L’augmentation des coûts des soins sociaux, le vieillissement de la population et la pénurie de personnel soignant constituent des défis importants pour les autorités locales britanniques.

Un nombre croissant de personnes étudient la manière dont les dernières technologies d’assistance peuvent aider les résidents vulnérables à vivre de manière autonome plus longtemps dans leur propre maison, améliorant ainsi leur qualité de vie tout en contribuant à équilibrer les budgets.

Les conseils doivent également se préparer au passage de l’analogique au numérique en 2025, qui nécessitera la mise à niveau de nombreuses solutions de téléassistance.

Les technologies introduites comprennent des capteurs, des enceintes et des éclairages intelligents, la réalité virtuelle et les communications vidéo.
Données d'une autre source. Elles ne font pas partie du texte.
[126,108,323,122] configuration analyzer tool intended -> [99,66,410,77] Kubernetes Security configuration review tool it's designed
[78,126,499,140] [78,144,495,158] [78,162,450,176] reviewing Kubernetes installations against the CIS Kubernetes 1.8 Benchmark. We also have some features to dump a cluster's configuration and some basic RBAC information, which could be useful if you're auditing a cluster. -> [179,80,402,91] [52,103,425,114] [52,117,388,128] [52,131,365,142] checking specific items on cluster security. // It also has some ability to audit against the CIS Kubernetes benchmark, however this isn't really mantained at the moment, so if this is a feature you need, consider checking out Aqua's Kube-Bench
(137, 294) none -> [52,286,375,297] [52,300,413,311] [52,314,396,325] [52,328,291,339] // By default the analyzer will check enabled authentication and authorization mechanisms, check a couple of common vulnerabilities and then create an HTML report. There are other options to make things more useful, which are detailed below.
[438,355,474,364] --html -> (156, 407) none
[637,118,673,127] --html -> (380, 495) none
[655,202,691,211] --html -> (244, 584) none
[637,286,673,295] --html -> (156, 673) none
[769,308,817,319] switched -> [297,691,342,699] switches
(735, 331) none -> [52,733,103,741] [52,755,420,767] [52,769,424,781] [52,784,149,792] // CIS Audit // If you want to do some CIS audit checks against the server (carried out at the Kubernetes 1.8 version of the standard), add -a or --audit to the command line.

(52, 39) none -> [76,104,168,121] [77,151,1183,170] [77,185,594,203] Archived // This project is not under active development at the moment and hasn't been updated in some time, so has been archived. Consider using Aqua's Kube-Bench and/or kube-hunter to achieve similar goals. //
Ces initiatives ont le potentiel de démontrer le véritable potentiel des maisons intelligentes, au-delà des gadgets superflus et de l'ultra-pratique.

L'échelle et le financement constituent toujours des défis. Pour dépasser les phases pilotes et les essais, plusieurs conseils commencent à développer de nouveaux partenariats et modèles financiers.

La cuisine raconte une histoire

Le conseil municipal de Sutton à Londres a travaillé avec Sutton Housing Group et la société de technologie IoT Solutions Group pour déployer environ 150 capteurs domestiques qui fournissent des informations en temps réel sur le niveau d'activité d'un individu.

La collaboration était déjà en cours autour de cas d'utilisation IoT liés aux déchets et au stationnement. Face à l'augmentation de la demande de services sociaux pendant la pandémie et à la nécessité de minimiser les contacts physiques, IoT Solutions Group a accéléré le développement du nouveau produit.

Le capteur surveille les changements des conditions atmosphériques – comme l’ébullition d’une bouilloire, l’ouverture d’une porte ou la préparation d’un repas – et peut également identifier des problèmes tels que le risque de précarité énergétique ou l’humidité.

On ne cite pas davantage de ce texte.